Oregon Health Authority will have to write rules for three topics — meal breaks and rest periods, nurse-patient ratios in the emergency room, and the investigation process for complaints — and is empowered to levy penalties starting June 1, 2025.

“This should make the law work better for all sides, including the Oregon Health Authority,” Nosse said.

Nosse said major credit goes to Oregon Nurses Association and Service Employees International Union — Nosse has worked for both — plus the Oregon Federation of Nurses and Health Professionals, American Federation of State, County and Municipal Employees, and the Oregon Association of Hospitals and Health Systems. He singled out Providence Health & Services, Oregon Health & Science University and Salem Health.

“I think the clarity that ratios will bring, with appropriate exceptions, will make the process of figuring out staffing on a unit less contentious and a lot easier,” Nosse said. “I also think it’s a good thing that other members of the care team who do important work but are not nurses will have input into their staffing and be able to work it out with their employer as well.”
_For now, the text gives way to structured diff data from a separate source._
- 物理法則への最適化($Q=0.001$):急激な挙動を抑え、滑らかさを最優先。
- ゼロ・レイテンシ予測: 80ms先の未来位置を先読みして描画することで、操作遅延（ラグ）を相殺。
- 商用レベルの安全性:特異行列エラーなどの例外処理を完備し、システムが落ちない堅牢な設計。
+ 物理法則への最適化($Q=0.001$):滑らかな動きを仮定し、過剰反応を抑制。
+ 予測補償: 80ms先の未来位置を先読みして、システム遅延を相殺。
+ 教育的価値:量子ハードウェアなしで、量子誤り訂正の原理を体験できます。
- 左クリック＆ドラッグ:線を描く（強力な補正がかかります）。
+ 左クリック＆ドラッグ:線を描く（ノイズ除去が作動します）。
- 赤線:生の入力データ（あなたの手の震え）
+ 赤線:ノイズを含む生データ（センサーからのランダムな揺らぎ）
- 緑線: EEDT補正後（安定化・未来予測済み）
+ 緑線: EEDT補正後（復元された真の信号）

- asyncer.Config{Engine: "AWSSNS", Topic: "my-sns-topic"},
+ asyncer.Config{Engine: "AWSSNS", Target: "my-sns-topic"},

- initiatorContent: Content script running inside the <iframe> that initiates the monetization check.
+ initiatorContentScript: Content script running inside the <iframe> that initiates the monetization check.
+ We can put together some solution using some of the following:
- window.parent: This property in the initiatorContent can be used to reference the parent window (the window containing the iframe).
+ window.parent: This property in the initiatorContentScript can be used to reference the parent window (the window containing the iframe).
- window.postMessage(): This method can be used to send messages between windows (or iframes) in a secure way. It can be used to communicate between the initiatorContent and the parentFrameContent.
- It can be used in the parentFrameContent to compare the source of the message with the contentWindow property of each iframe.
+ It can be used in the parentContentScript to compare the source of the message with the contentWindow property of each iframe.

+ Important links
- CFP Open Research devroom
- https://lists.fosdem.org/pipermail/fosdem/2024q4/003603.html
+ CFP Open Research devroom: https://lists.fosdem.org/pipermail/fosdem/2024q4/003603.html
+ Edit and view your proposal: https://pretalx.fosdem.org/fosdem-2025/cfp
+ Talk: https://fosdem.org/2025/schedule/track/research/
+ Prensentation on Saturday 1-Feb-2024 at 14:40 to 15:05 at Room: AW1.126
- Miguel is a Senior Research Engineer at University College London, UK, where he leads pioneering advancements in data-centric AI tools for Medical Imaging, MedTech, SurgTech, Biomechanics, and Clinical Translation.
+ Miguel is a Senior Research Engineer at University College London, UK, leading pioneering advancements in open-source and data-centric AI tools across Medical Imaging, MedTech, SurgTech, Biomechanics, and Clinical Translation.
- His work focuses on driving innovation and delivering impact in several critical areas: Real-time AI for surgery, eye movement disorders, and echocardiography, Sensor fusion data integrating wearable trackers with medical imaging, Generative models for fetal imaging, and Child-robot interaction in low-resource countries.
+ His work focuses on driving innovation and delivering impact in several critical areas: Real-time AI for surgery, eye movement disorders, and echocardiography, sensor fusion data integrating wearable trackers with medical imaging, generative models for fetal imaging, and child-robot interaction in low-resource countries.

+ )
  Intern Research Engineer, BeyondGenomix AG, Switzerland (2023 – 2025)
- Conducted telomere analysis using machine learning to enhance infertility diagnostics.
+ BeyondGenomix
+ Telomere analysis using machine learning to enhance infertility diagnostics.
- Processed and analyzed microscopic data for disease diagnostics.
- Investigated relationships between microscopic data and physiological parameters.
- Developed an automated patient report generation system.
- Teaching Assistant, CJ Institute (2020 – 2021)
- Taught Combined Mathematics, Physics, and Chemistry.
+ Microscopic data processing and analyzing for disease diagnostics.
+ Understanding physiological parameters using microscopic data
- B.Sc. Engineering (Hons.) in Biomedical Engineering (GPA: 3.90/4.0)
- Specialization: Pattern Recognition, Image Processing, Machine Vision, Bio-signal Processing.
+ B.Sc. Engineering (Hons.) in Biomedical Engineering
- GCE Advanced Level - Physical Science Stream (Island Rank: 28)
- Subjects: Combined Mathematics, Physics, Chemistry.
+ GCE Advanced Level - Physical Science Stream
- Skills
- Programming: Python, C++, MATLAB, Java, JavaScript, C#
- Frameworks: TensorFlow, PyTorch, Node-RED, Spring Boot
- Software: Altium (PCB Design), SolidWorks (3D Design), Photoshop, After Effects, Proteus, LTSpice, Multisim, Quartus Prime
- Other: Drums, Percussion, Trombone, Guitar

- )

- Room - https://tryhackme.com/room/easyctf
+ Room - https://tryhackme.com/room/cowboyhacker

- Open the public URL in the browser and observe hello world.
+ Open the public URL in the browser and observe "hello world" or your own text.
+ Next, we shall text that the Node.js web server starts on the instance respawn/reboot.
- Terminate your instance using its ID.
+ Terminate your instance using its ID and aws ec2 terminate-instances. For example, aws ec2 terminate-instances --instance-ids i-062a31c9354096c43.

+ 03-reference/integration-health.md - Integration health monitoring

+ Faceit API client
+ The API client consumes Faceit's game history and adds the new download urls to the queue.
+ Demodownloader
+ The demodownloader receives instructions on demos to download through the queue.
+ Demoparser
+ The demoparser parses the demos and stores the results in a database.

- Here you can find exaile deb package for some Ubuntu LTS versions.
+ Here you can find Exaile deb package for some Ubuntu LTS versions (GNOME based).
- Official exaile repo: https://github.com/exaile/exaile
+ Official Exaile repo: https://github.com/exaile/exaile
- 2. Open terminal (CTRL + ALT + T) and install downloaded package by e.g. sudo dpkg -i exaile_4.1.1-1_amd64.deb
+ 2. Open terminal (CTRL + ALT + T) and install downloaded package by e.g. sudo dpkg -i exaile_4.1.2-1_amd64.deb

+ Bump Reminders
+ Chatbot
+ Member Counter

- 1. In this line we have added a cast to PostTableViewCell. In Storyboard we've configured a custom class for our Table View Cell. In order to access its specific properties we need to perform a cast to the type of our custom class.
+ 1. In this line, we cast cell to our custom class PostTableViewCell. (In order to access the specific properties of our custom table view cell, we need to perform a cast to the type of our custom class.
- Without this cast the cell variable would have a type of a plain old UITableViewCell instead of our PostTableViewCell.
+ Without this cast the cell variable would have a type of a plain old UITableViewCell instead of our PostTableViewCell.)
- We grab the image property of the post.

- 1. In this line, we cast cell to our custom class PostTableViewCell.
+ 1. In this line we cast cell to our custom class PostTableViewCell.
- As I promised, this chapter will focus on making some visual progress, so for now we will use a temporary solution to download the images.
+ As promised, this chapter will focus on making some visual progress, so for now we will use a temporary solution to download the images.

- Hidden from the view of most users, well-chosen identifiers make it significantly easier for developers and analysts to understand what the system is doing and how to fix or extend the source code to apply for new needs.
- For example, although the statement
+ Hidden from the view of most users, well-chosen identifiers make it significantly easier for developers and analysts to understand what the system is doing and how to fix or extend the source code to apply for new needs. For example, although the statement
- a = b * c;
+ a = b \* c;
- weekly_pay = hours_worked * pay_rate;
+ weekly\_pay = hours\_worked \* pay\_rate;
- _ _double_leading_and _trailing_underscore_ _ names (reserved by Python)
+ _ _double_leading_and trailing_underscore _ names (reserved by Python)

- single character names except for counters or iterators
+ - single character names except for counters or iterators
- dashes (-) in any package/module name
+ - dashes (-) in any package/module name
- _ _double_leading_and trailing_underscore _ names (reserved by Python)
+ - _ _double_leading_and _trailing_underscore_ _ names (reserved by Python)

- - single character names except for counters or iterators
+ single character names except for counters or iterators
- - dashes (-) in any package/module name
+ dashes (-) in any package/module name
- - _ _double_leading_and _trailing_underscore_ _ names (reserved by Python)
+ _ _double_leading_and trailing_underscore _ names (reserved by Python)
In exchange, the hospitals won union support for prior passage of House Bill 2045, which would exempt growth in total employee compensation from an existing law seeking to limit annual increases in health-care costs to 3%. That bill, which the House passed 54-0 in May, also awaits Senate action.

A third bill (House Bill 3396), which awaits a vote in the House, would set aside $27 million for a study of post-hospital treatment once patients are discharged from hospitals.

“I may still not like the strict nurse-to-patient ratios,” said Rep. Charlie Conrad, a Republican from Dexter who opposed the initial version of HB 2697 in the House health care panel. “But I do appreciate the approach the stakeholders have taken in making this bill part of a comprehensive approach, along with the other negotiated components of a workforce package that this House has already passed.”

Rep. Kevin Mannix is a Republican from Salem whose wife, Susanna, is a registered nurse at Salem Hospital run by Salem Health. Though he voted for the bill, Mannix said, lawmakers also must keep funding for hospitals in mind.

“There is a lot of micromanagement here. But it is for good reason,” Mannix said. “We need to ask what it is we can do to bring in the staff they need.”

Rep. Travis Nelson, a Democrat from North and Northeast Portland, is a nurse himself and a sponsor of the bill.

“This bill will provide much needed relief not only for nurses but also all allied health care workers,” Nelson said. “I know many health care workers who have made the painful decision to leave the profession in recent years because they just can’t take it anymore.”

“Oregon is facing a hospital staffing crisis and the heart of the crisis is turnover,” he added. “This is a work environment crisis as much as it is a staffing crisis. Frontline health care workers should not and will not continue working under conditions where management has not provided enough staff.”